**Task to complete:**
Go through the data below and return each line where the string "adjustment" appears.

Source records
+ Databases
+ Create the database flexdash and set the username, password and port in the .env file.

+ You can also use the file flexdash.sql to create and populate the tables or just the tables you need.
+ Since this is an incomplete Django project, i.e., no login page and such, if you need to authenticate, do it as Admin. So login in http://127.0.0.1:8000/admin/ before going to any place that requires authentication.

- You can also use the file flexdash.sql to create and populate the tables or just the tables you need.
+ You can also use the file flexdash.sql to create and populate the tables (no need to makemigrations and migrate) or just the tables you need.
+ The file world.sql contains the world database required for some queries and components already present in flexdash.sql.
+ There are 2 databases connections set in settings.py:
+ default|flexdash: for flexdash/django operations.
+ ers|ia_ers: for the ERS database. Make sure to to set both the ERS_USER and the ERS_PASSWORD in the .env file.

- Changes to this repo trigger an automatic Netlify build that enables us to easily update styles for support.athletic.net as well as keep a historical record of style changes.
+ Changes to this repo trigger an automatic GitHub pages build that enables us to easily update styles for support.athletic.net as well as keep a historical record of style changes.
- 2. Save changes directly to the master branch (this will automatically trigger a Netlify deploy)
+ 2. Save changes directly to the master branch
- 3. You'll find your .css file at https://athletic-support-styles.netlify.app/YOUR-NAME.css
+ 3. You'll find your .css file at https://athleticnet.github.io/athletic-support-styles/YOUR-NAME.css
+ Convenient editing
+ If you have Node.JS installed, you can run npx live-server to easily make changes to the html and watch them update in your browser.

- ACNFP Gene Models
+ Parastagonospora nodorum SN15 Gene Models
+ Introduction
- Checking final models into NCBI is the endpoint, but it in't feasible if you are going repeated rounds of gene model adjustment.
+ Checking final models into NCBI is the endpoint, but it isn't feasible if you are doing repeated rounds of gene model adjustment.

**Answer:**
- Checking final models into NCBI is the endpoint, but it in't feasible if you are going repeated rounds of gene model adjustment.
+ Checking final models into NCBI is the endpoint, but it isn't feasible if you are doing repeated rounds of gene model adjustment.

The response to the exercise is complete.